No one seemed surprised, indicating that everyone else knew about my adoption except for me. With tears in my eyes, I turned to my dada and questioned, "Did you really adopt me? Why"

He hesitated for a second before he spoke. " I connected with you as my own from the moment I held you. There was a challenging phase in my life when I had no grip over my life, and you became my anchor and  peace. After realising your importance in my life, I desperately wanted you to be mine, and then I pleaded and convinced your mother to let me adopt you. She initially refused, but eventually agreed because she loved me enough to give you to me."

"But why didn't you tell me? enna unkuda vachikama ingaye iruka vituta? Unakum na vendamnu nenachia?" I pressed on.

He wrapped his arms around me and buried my face in his chest and confessed, " Na unga ammata, enaku kolandhaya kuduthru nu kenjinappa, unna enaku manasara adopt panni kuduka othukitta, aana papers sign panna munnadi enta irundhu en kolandhaya pirichidadhanu aludha. En akka, enakaga ava kolandhaya thooki kuduthruka, appo avata irundhu ava kolandhaya pirika enaku manasu varala. Enkuda irundha unaku amma, anna akka irundhruka matanga, adha nee peria ponnu anadhum, unta solli, puria vachu enkuda kootitu polam nu wait pannen.

Enaku nee en ponnudhanu legal papers irukradhey avlo peria sandhosham. Enkuda en ponnu onna illa avlodha, aana mathapadi, oru appava enna pannanumo adhu ellamey nandha unaku pannen. Na en life la adhigama enaku venumnu asapatta orey oru vishayam, nee dha da muthukutty. En ponnu enkuda irukanum, adhavida peria sandhosham vera edhum illa enaku. I've waited patiently for a long time, hoping that one day you'd understand and come to me willingly."

Feeling overwhelmed, "Is that why you've always referred to me as your daughter? And I grew up calling you dada instead of mama." I inquired, wiping my tears away.

He hummed in agreement, and I whispered, " So, am I right in thinking that her guilt led her to be a helicopter mother for me and start controlling everything around me, overcompensating for the choices she made?"

With a slight grin on his face, he replied, "Sathama pesadha, amma vara, avalukku ketuchu, unta sanda poduva."

Tears streamed down my cheeks as I nodded and whispered. "Then, can we go home? No matter how much you think you are separating from my parents, I am always lonely and unwanted here."

He agreed with me, saying, "Let's go to our home," and wiped away my tears while planting a kiss on my head.
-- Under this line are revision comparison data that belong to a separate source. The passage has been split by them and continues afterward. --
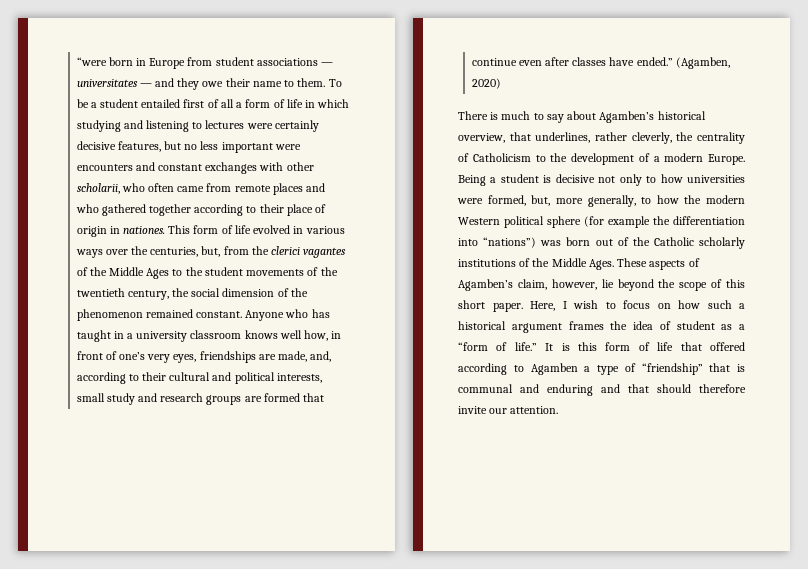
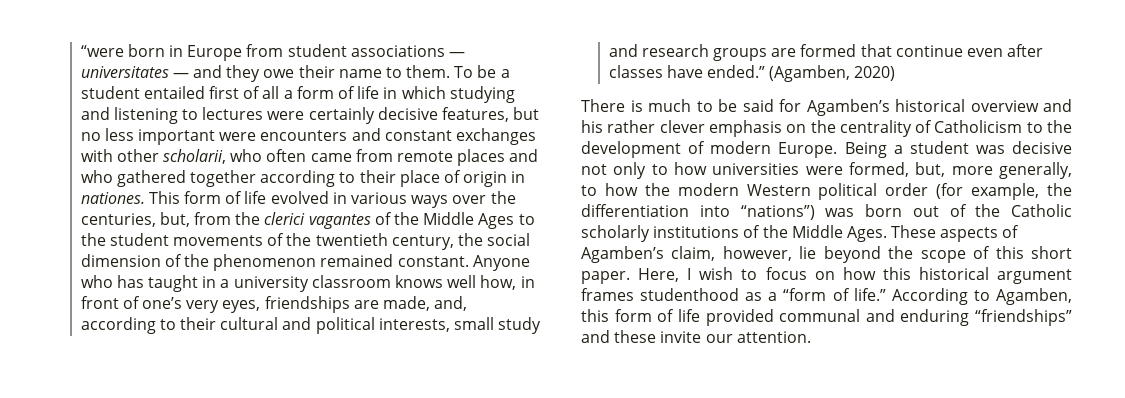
- There is much to say about Agamben’s historical overview, that underlines, rather cleverly, the centrality of Catholicism to the development of a modern Europe.
+ There is much to be said for Agamben’s historical overview and his rather clever emphasis on the centrality of Catholicism to the development of modern Europe.
- Being a student is decisive not only to how universities were formed, but, more generally, to how the modern Western political sphere (for example the differentiation into “nations”) was born out of the Catholic scholarly institutions of the Middle Ages.
+ Being a student was decisive not only to how universities were formed, but, more generally, to how the modern Western political order (for example, the differentiation into “nations”) was born out of the Catholic scholarly institutions of the Middle Ages.
- Here, I wish to focus on how such a historical argument frames the idea of student as a “form of life.”
+ Here, I wish to focus on how this historical argument frames studenthood as a “form of life.”
- It is this form of life that offered according to Agamben a type of “friendship” that is communal and enduring and that should therefore invite our attention.
+ According to Agamben, this form of life provided communal and enduring “friendships” and these invite our attention.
Later, as I headed to my room, my thoughts were in disarray, and tears continued to stream down my face. My family, particularly my father and brother, remained mostly silent during the confrontation, which could indicate that they deeply accepted their point of view. I packed my belongings, determined to leave this place where I felt unwanted. Rolling my trolleys into the living room, I announced, "I am going to stay with Dada."

My mother questioned," When will you be back?"

I decided to take a major step and said, "I want to join SPS next semester, so probably I won't return anytime soon."